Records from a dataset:
————
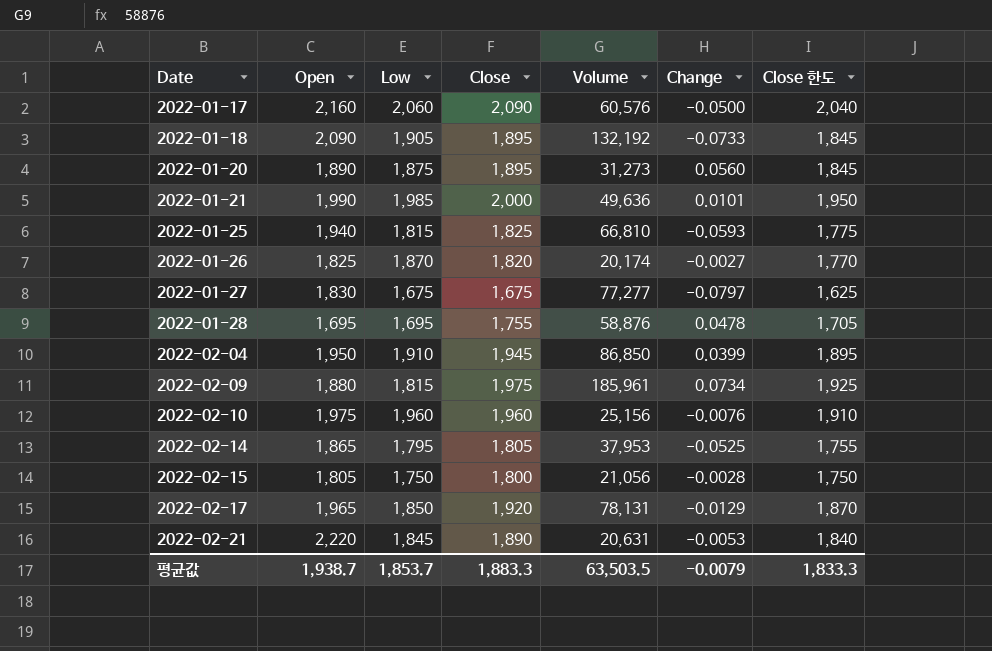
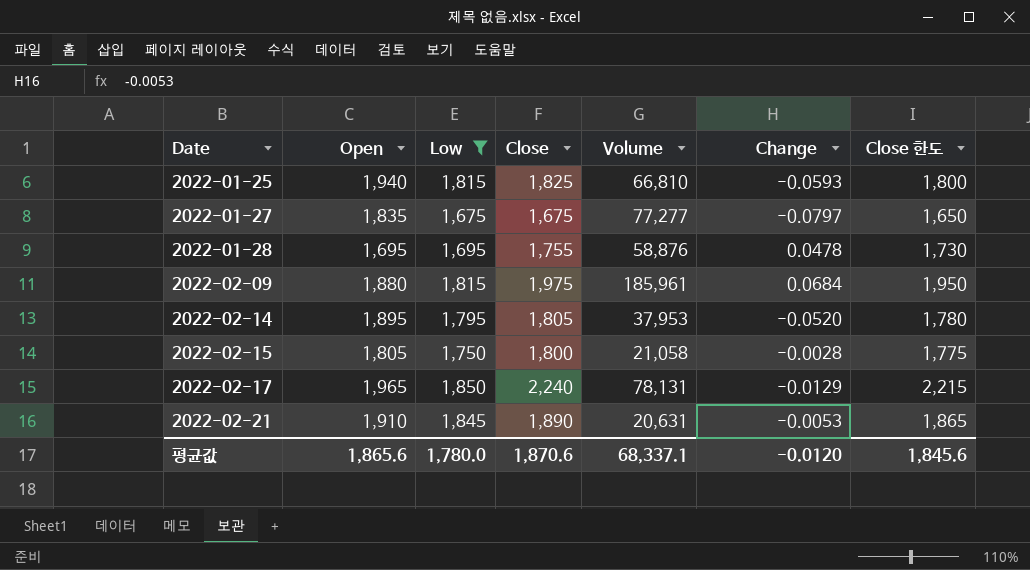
filter: none -> Low <= 1,850
column Close 한도 | formula: [Close] - 50 -> [Close] - 25
2022-01-27 | Open: 1,830 -> 1,835
2022-02-09 | Change: 0.0734 -> 0.0684
2022-02-14 | Open: 1,865 -> 1,895
2022-02-14 | Change: -0.0525 -> -0.0520
2022-02-15 | Volume: 21,056 -> 21,058
2022-02-17 | Close: 1,920 -> 2,240
2022-02-21 | Open: 2,220 -> 1,910
평균값 | Open: 1,938.7 -> 1,865.6
평균값 | Low: 1,853.7 -> 1,780.0
평균값 | Close: 1,883.3 -> 1,870.6
평균값 | Volume: 63,503.5 -> 68,337.1
평균값 | Change: -0.0079 -> -0.0120
평균값 | Close 한도: 1,833.3 -> 1,845.6

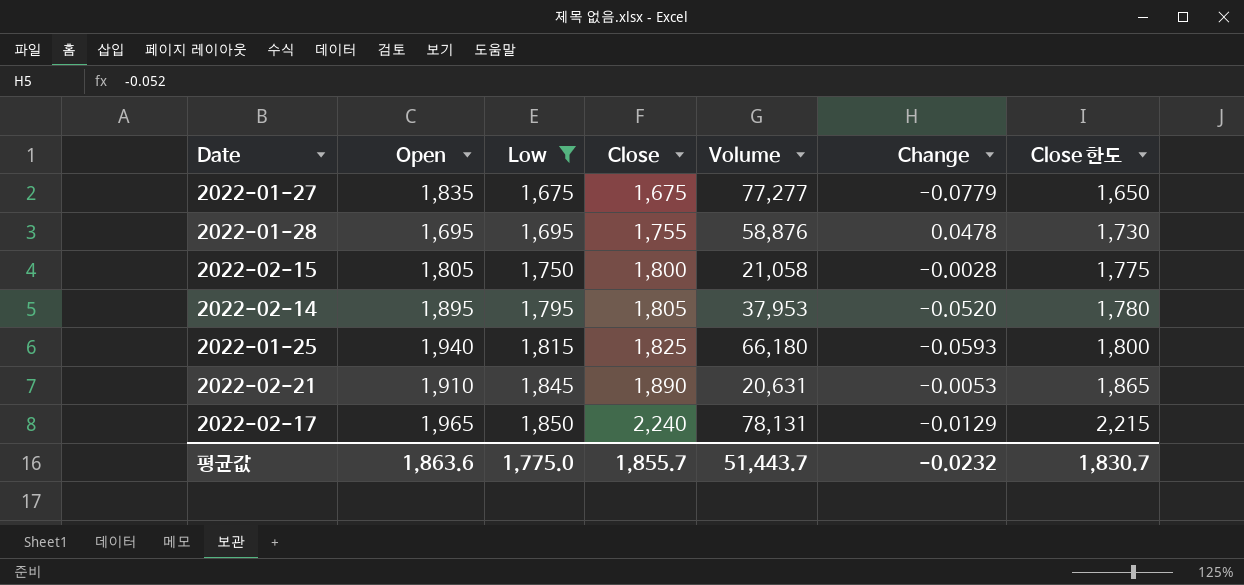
row order: Date ascending -> Low ascending
row 2022-02-09: 1,880 | 1,815 | 1,975 | 185,961 | 0.0684 | 1,950 -> none
2022-01-27 | Change: -0.0797 -> -0.0779
2022-01-25 | Volume: 66,810 -> 66,180
평균값 | Open: 1,865.6 -> 1,863.6
평균값 | Low: 1,780.0 -> 1,775.0
평균값 | Close: 1,870.6 -> 1,855.7
평균값 | Volume: 68,337.1 -> 51,443.7
평균값 | Change: -0.0120 -> -0.0232
평균값 | Close 한도: 1,845.6 -> 1,830.7

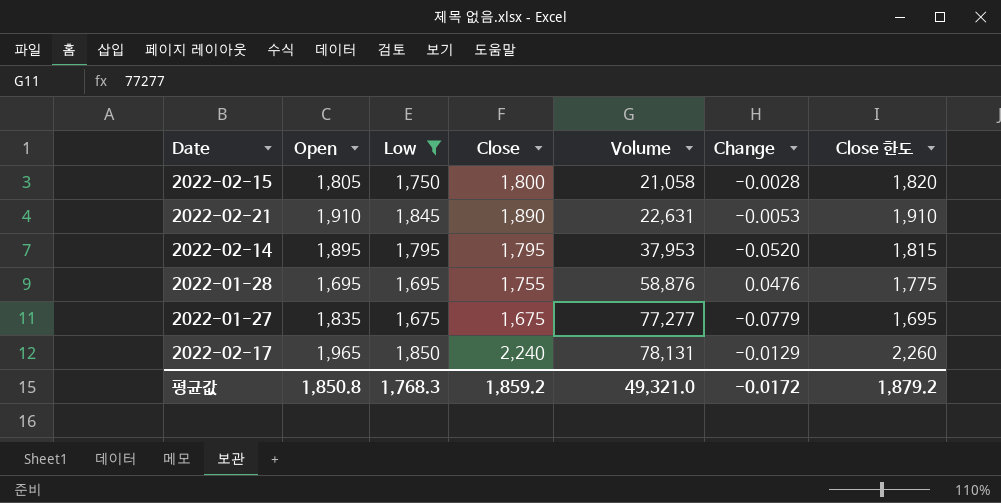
row order: Low ascending -> Volume ascending
column Close 한도 | formula: [Close] - 25 -> [Close] + 20
row 2022-01-25: 1,940 | 1,815 | 1,825 | 66,180 | -0.0593 | 1,800 -> none
2022-02-21 | Volume: 20,631 -> 22,631
2022-02-14 | Close: 1,805 -> 1,795
2022-01-28 | Change: 0.0478 -> 0.0476
평균값 | Open: 1,863.6 -> 1,850.8
평균값 | Low: 1,775.0 -> 1,768.3
평균값 | Close: 1,855.7 -> 1,859.2
평균값 | Volume: 51,443.7 -> 49,321.0
평균값 | Change: -0.0232 -> -0.0172
평균값 | Close 한도: 1,830.7 -> 1,879.2

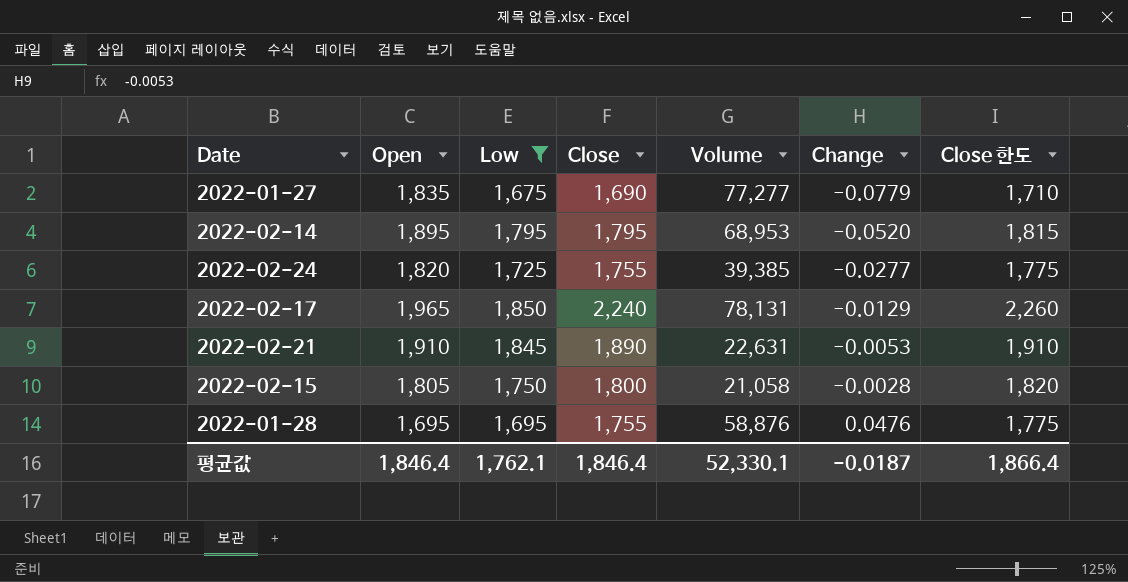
row order: Volume ascending -> Change ascending
2022-01-27 | Close: 1,675 -> 1,690
2022-01-27 | Close 한도: 1,695 -> 1,710
2022-02-14 | Volume: 37,953 -> 68,953
row 2022-02-24: none -> 1,820 | 1,725 | 1,755 | 39,385 | -0.0277 | 1,775
평균값 | Open: 1,850.8 -> 1,846.4
평균값 | Low: 1,768.3 -> 1,762.1
평균값 | Close: 1,859.2 -> 1,846.4
평균값 | Volume: 49,321.0 -> 52,330.1
평균값 | Change: -0.0172 -> -0.0187
평균값 | Close 한도: 1,879.2 -> 1,866.4

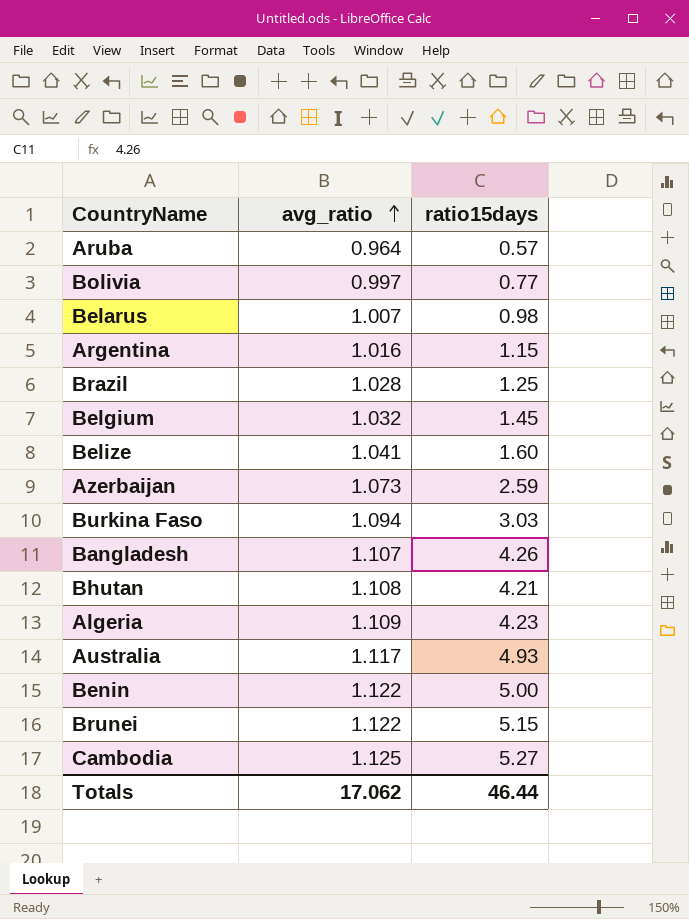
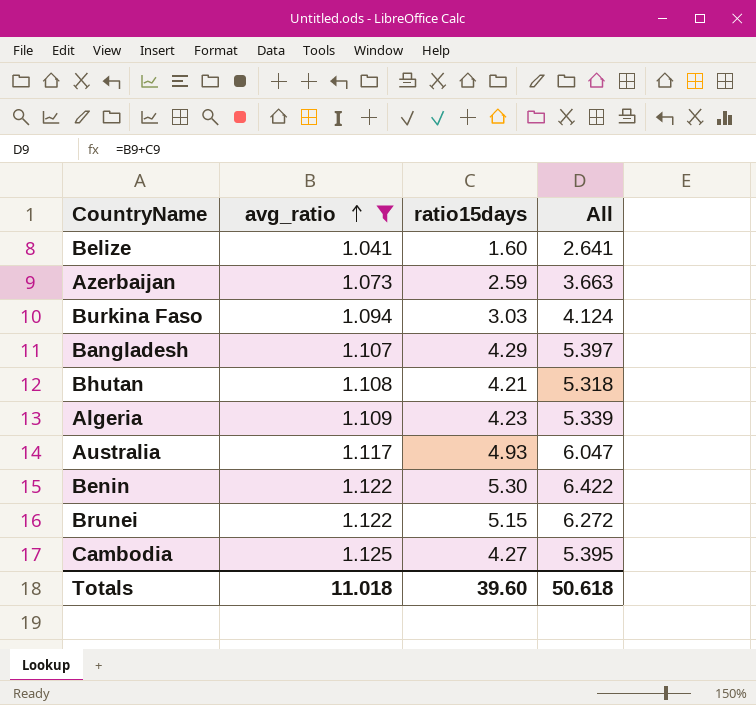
filter: none -> avg_ratio >= 1.041
column All | formula: none -> [avg_ratio] + [ratio15days]
Bangladesh | ratio15days: 4.26 -> 4.29
Benin | ratio15days: 5.00 -> 5.30
Cambodia | ratio15days: 5.27 -> 4.27
Totals | avg_ratio: 17.062 -> 11.018
Totals | ratio15days: 46.44 -> 39.60

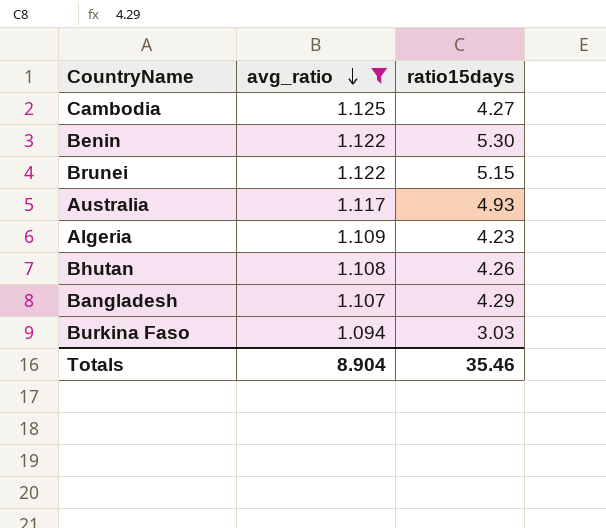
row order: avg_ratio ascending -> avg_ratio descending
column All | formula: [avg_ratio] + [ratio15days] -> none
row Belize: 1.041 | 1.60 | 2.641 -> none
row Azerbaijan: 1.073 | 2.59 | 3.663 -> none
Bhutan | ratio15days: 4.21 -> 4.26
Totals | avg_ratio: 11.018 -> 8.904
Totals | ratio15days: 39.60 -> 35.46

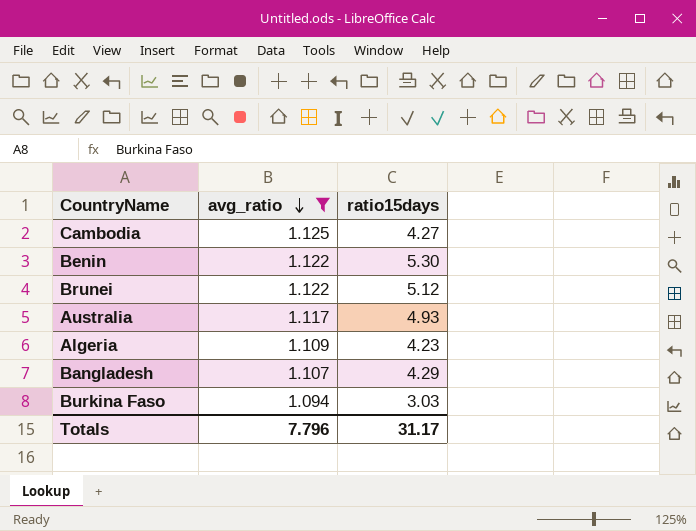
row Bhutan: 1.108 | 4.26 -> none
Brunei | ratio15days: 5.15 -> 5.12
Totals | avg_ratio: 8.904 -> 7.796
Totals | ratio15days: 35.46 -> 31.17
————
EXERCISE DETAILS:
Word for word, repeat the lines above from the one with "평균값 | Close 한도: 1,845.6 -> 1,830.7" through the one with "Cambodia | ratio15days: 5.27 -> 4.27", and nothing beyond them. Omit the pictures.

RESULT:
평균값 | Close 한도: 1,845.6 -> 1,830.7

row order: Low ascending -> Volume ascending
column Close 한도 | formula: [Close] - 25 -> [Close] + 20
row 2022-01-25: 1,940 | 1,815 | 1,825 | 66,180 | -0.0593 | 1,800 -> none
2022-02-21 | Volume: 20,631 -> 22,631
2022-02-14 | Close: 1,805 -> 1,795
2022-01-28 | Change: 0.0478 -> 0.0476
평균값 | Open: 1,863.6 -> 1,850.8
평균값 | Low: 1,775.0 -> 1,768.3
평균값 | Close: 1,855.7 -> 1,859.2
평균값 | Volume: 51,443.7 -> 49,321.0
평균값 | Change: -0.0232 -> -0.0172
평균값 | Close 한도: 1,830.7 -> 1,879.2

row order: Volume ascending -> Change ascending
2022-01-27 | Close: 1,675 -> 1,690
2022-01-27 | Close 한도: 1,695 -> 1,710
2022-02-14 | Volume: 37,953 -> 68,953
row 2022-02-24: none -> 1,820 | 1,725 | 1,755 | 39,385 | -0.0277 | 1,775
평균값 | Open: 1,850.8 -> 1,846.4
평균값 | Low: 1,768.3 -> 1,762.1
평균값 | Close: 1,859.2 -> 1,846.4
평균값 | Volume: 49,321.0 -> 52,330.1
평균값 | Change: -0.0172 -> -0.0187
평균값 | Close 한도: 1,879.2 -> 1,866.4

filter: none -> avg_ratio >= 1.041
column All | formula: none -> [avg_ratio] + [ratio15days]
Bangladesh | ratio15days: 4.26 -> 4.29
Benin | ratio15days: 5.00 -> 5.30
Cambodia | ratio15days: 5.27 -> 4.27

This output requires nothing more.